Aim of the exercise –
Locate the string "none" in the records below. Copy every line where it occurs.
Start of Block
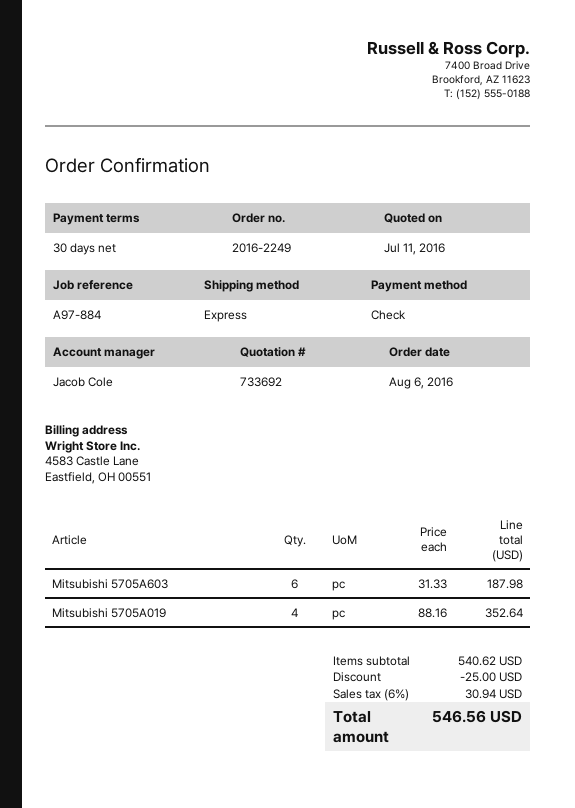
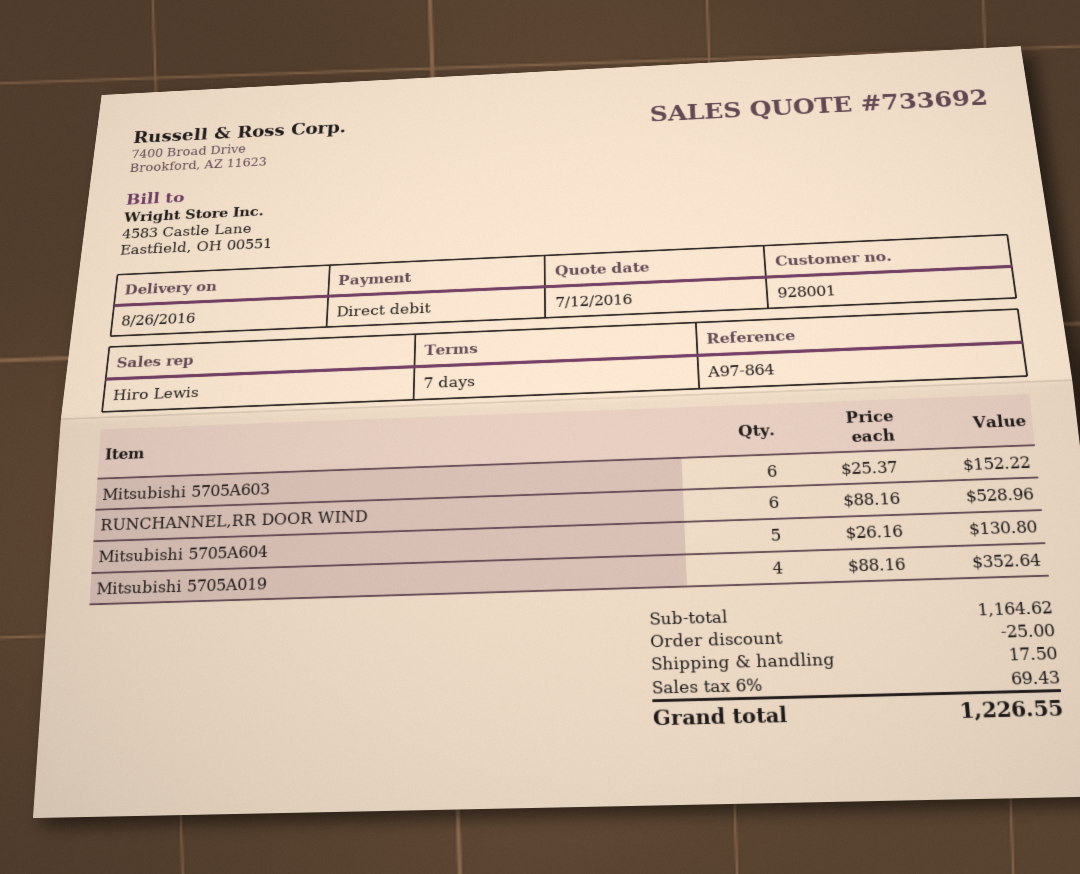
quote date: 2016-07-11 -> 2016-07-12
payment terms: 30 days -> 7 days
reference: A97-884 -> A97-864
sales rep: Jacob Cole -> Hiro Lewis
payment method: cheque -> direct debit
Mitsubishi 5705A603: 6 x 31.33 = 187.98 -> 6 x 25.37 = 152.22
RUNCHANNEL,RR DOOR WIND: none -> 6 x 88.16 = 528.96
Mitsubishi 5705A604: none -> 5 x 26.16 = 130.80
subtotal: 540.62 -> 1164.62
shipping: none -> 17.50
tax: 6% = 30.94 -> 6% = 69.43
total: 546.56 -> 1226.55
End of Block
Reply to the task –
RUNCHANNEL,RR DOOR WIND: none -> 6 x 88.16 = 528.96
Mitsubishi 5705A604: none -> 5 x 26.16 = 130.80
shipping: none -> 17.50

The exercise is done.